"""
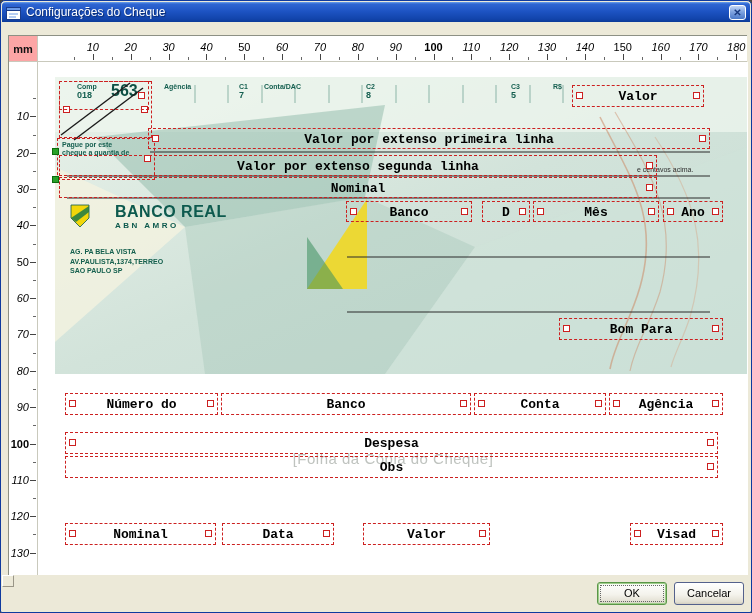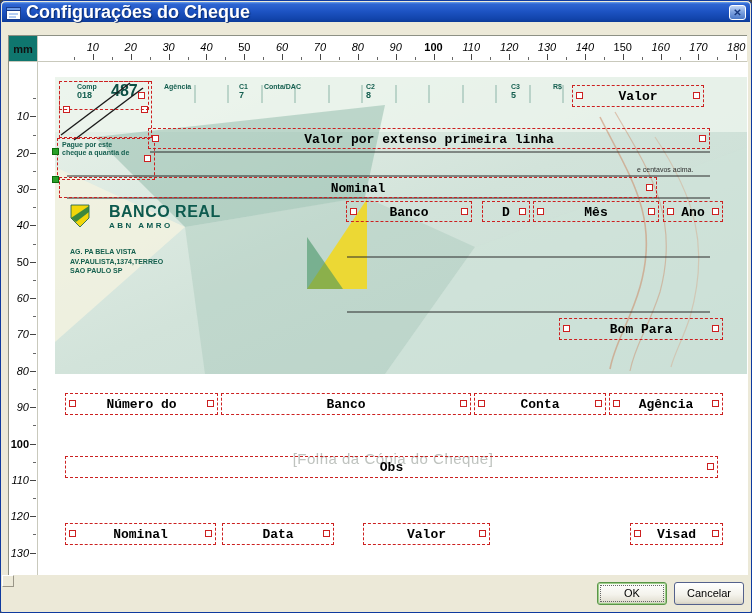--- a/index.html
+++ b/index.html
@@ -13,7 +13,7 @@
   .titlebar{position:absolute;left:1px;top:1px;right:1px;height:20px;border-radius:4px 4px 0 0;
             background:linear-gradient(180deg,#6ba1ef 0%,#2f66d2 10%,#1e54c4 45%,#1244ab 85%,#0c3a97 100%);
             display:flex;align-items:center;gap:5px;padding:0 4px}
-  .title-text{flex:1;color:#fff;font-size:18px;font-weight:700;text-shadow:1px 1px 1px #0a2a6a;white-space:nowrap;overflow:hidden}
+  .title-text{flex:1;color:#fff;font-size:12px;font-weight:400;text-shadow:1px 1px 1px #0a2a6a;white-space:nowrap;overflow:hidden}
   .title-icon{width:15px;height:13px;flex:0 0 auto}
   .close-btn{width:17px;height:15px;flex:0 0 auto;border:1px solid #fff;border-radius:3px;cursor:default;
              background:linear-gradient(180deg,#c2d6f6 0%,#7fa3e0 45%,#4a78c8 100%);

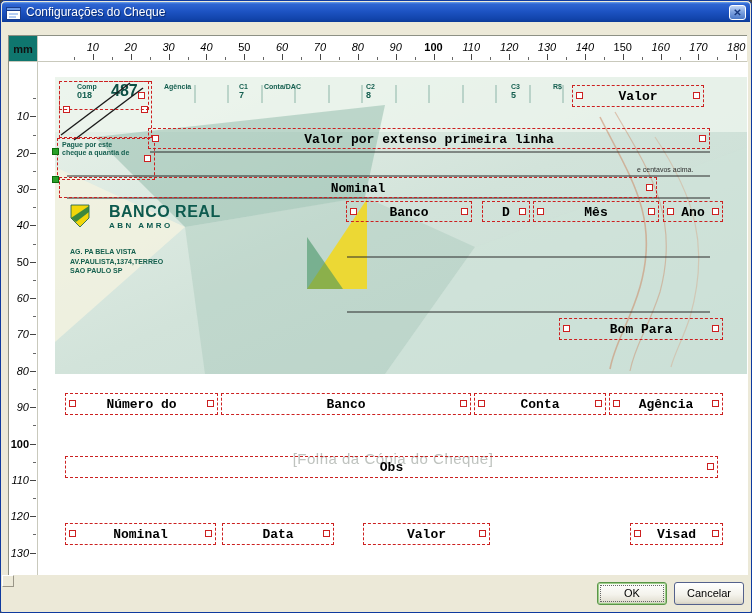--- a/index.html
+++ b/index.html
@@ -21,7 +21,7 @@
 
   
   .workspace{position:absolute;left:7px;top:34px;width:739px;height:540px;background:#fff;border:1px solid #8d9084}
-  .ruler-corner{position:absolute;left:0;top:0;width:29px;height:26px;background:#0f766e;border-right:1px solid #c9c9bc;border-bottom:1px solid #c9c9bc;
+  .ruler-corner{position:absolute;left:0;top:0;width:29px;height:26px;background:#fca5a5;border-right:1px solid #c9c9bc;border-bottom:1px solid #c9c9bc;
                 font-size:11px;font-weight:700;color:#111;display:flex;align-items:center;justify-content:center}
   .hruler{position:absolute;left:29px;top:0;width:709px;height:26px;background:#fff;border-bottom:1px solid #c9c9bc;overflow:hidden}
   .hruler .rnum{position:absolute;top:5px;transform:translateX(-50%);font-size:11px;font-style:italic;color:#000;white-space:nowrap}

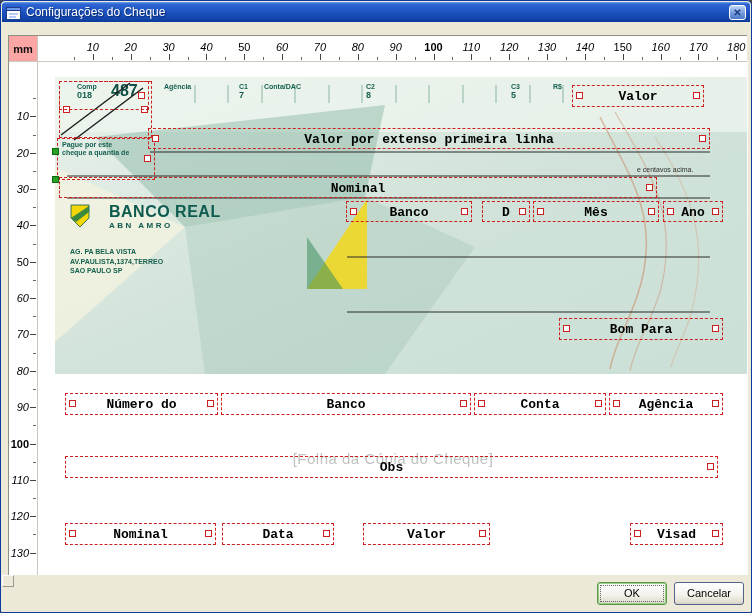--- a/index.html
+++ b/index.html
@@ -244,7 +244,7 @@
               <span class="val">018</span>
             </div>
             <div class="hdrfield big" style="left: 44px;">
-              <span class="val">487</span>
+              <span class="val">563</span>
             </div>
             <div class="hdrfield" style="left: 97px;">
               <span class="lab">Agência</span>

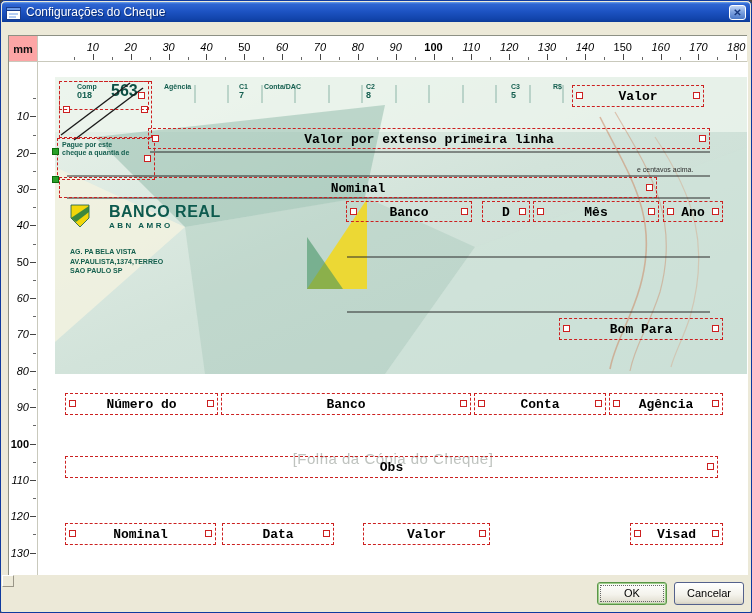--- a/index.html
+++ b/index.html
@@ -322,6 +322,10 @@
             <i class="handle l"></i>
             <i class="handle r"></i>
           </div>
+          <div class="fbox" style="left: 21px; top: 93px; width: 598px; height: 21px;">
+            <span class="flabel">Valor por extenso segunda linha</span>
+            <i class="handle r"></i>
+          </div>
           <div class="fbox" style="left: 21px; top: 115px; width: 598px; height: 21px;">
             <span class="flabel">Nominal</span>
             <i class="handle r"></i>

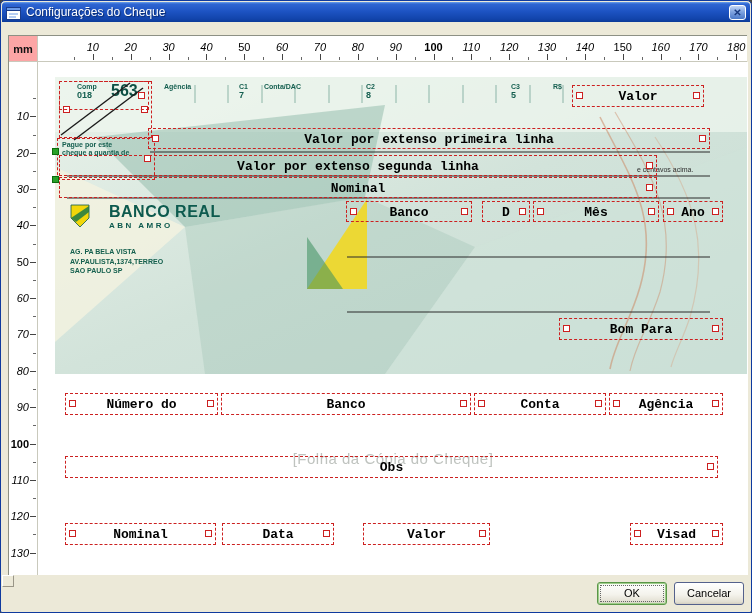--- a/index.html
+++ b/index.html
@@ -47,7 +47,7 @@
   .pay-text{position:absolute;left:7px;top:64px;font-size:7px;font-weight:700;color:#155f50;line-height:8px;white-space:nowrap}
   .cents-note{position:absolute;left:582px;top:89px;font-size:7px;color:#2e2e2e;white-space:nowrap}
 
-  .logo-block{position:absolute;left:14px;top:126px;display:flex;gap:18px;align-items:flex-start}
+  .logo-block{position:absolute;left:14px;top:126px;display:flex;gap:24px;align-items:flex-start}
   .bank-names{display:flex;flex-direction:column}
   .bank-name{font-size:16px;font-weight:700;color:#0d5a4e;letter-spacing:.5px;line-height:17px;white-space:nowrap}
   .bank-sub{font-size:8px;font-weight:700;color:#0d5a4e;letter-spacing:2.5px;margin-top:1px}

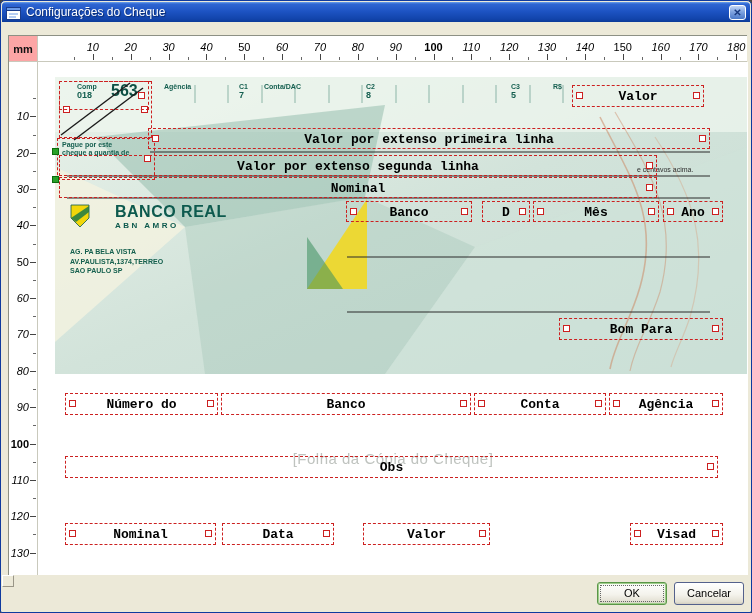--- a/index.html
+++ b/index.html
@@ -373,6 +373,11 @@
             <i class="handle l"></i>
             <i class="handle r"></i>
           </div>
+          <div class="fbox" style="left: 27px; top: 370px; width: 653px; height: 22px;">
+            <span class="flabel">Despesa</span>
+            <i class="handle l"></i>
+            <i class="handle r"></i>
+          </div>
           <div class="fbox" style="left: 27px; top: 394px; width: 653px; height: 22px;">
             <span class="flabel">Obs</span>
             <i class="handle r"></i>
"""
[TASK TO CARRY OUT]
Word for word, give the data above again, without any images.

[RESPONSE TO THE EXERCISE]
--- a/index.html
+++ b/index.html
@@ -13,7 +13,7 @@
   .titlebar{position:absolute;left:1px;top:1px;right:1px;height:20px;border-radius:4px 4px 0 0;
             background:linear-gradient(180deg,#6ba1ef 0%,#2f66d2 10%,#1e54c4 45%,#1244ab 85%,#0c3a97 100%);
             display:flex;align-items:center;gap:5px;padding:0 4px}
-  .title-text{flex:1;color:#fff;font-size:18px;font-weight:700;text-shadow:1px 1px 1px #0a2a6a;white-space:nowrap;overflow:hidden}
+  .title-text{flex:1;color:#fff;font-size:12px;font-weight:400;text-shadow:1px 1px 1px #0a2a6a;white-space:nowrap;overflow:hidden}
   .title-icon{width:15px;height:13px;flex:0 0 auto}
   .close-btn{width:17px;height:15px;flex:0 0 auto;border:1px solid #fff;border-radius:3px;cursor:default;
              background:linear-gradient(180deg,#c2d6f6 0%,#7fa3e0 45%,#4a78c8 100%);

--- a/index.html
+++ b/index.html
@@ -21,7 +21,7 @@
 
   
   .workspace{position:absolute;left:7px;top:34px;width:739px;height:540px;background:#fff;border:1px solid #8d9084}
-  .ruler-corner{position:absolute;left:0;top:0;width:29px;height:26px;background:#0f766e;border-right:1px solid #c9c9bc;border-bottom:1px solid #c9c9bc;
+  .ruler-corner{position:absolute;left:0;top:0;width:29px;height:26px;background:#fca5a5;border-right:1px solid #c9c9bc;border-bottom:1px solid #c9c9bc;
                 font-size:11px;font-weight:700;color:#111;display:flex;align-items:center;justify-content:center}
   .hruler{position:absolute;left:29px;top:0;width:709px;height:26px;background:#fff;border-bottom:1px solid #c9c9bc;overflow:hidden}
   .hruler .rnum{position:absolute;top:5px;transform:translateX(-50%);font-size:11px;font-style:italic;color:#000;white-space:nowrap}

--- a/index.html
+++ b/index.html
@@ -244,7 +244,7 @@
               <span class="val">018</span>
             </div>
             <div class="hdrfield big" style="left: 44px;">
-              <span class="val">487</span>
+              <span class="val">563</span>
             </div>
             <div class="hdrfield" style="left: 97px;">
               <span class="lab">Agência</span>

--- a/index.html
+++ b/index.html
@@ -322,6 +322,10 @@
             <i class="handle l"></i>
             <i class="handle r"></i>
           </div>
+          <div class="fbox" style="left: 21px; top: 93px; width: 598px; height: 21px;">
+            <span class="flabel">Valor por extenso segunda linha</span>
+            <i class="handle r"></i>
+          </div>
           <div class="fbox" style="left: 21px; top: 115px; width: 598px; height: 21px;">
             <span class="flabel">Nominal</span>
             <i class="handle r"></i>

--- a/index.html
+++ b/index.html
@@ -47,7 +47,7 @@
   .pay-text{position:absolute;left:7px;top:64px;font-size:7px;font-weight:700;color:#155f50;line-height:8px;white-space:nowrap}
   .cents-note{position:absolute;left:582px;top:89px;font-size:7px;color:#2e2e2e;white-space:nowrap}
 
-  .logo-block{position:absolute;left:14px;top:126px;display:flex;gap:18px;align-items:flex-start}
+  .logo-block{position:absolute;left:14px;top:126px;display:flex;gap:24px;align-items:flex-start}
   .bank-names{display:flex;flex-direction:column}
   .bank-name{font-size:16px;font-weight:700;color:#0d5a4e;letter-spacing:.5px;line-height:17px;white-space:nowrap}
   .bank-sub{font-size:8px;font-weight:700;color:#0d5a4e;letter-spacing:2.5px;margin-top:1px}

--- a/index.html
+++ b/index.html
@@ -373,6 +373,11 @@
             <i class="handle l"></i>
             <i class="handle r"></i>
           </div>
+          <div class="fbox" style="left: 27px; top: 370px; width: 653px; height: 22px;">
+            <span class="flabel">Despesa</span>
+            <i class="handle l"></i>
+            <i class="handle r"></i>
+          </div>
           <div class="fbox" style="left: 27px; top: 394px; width: 653px; height: 22px;">
             <span class="flabel">Obs</span>
             <i class="handle r"></i>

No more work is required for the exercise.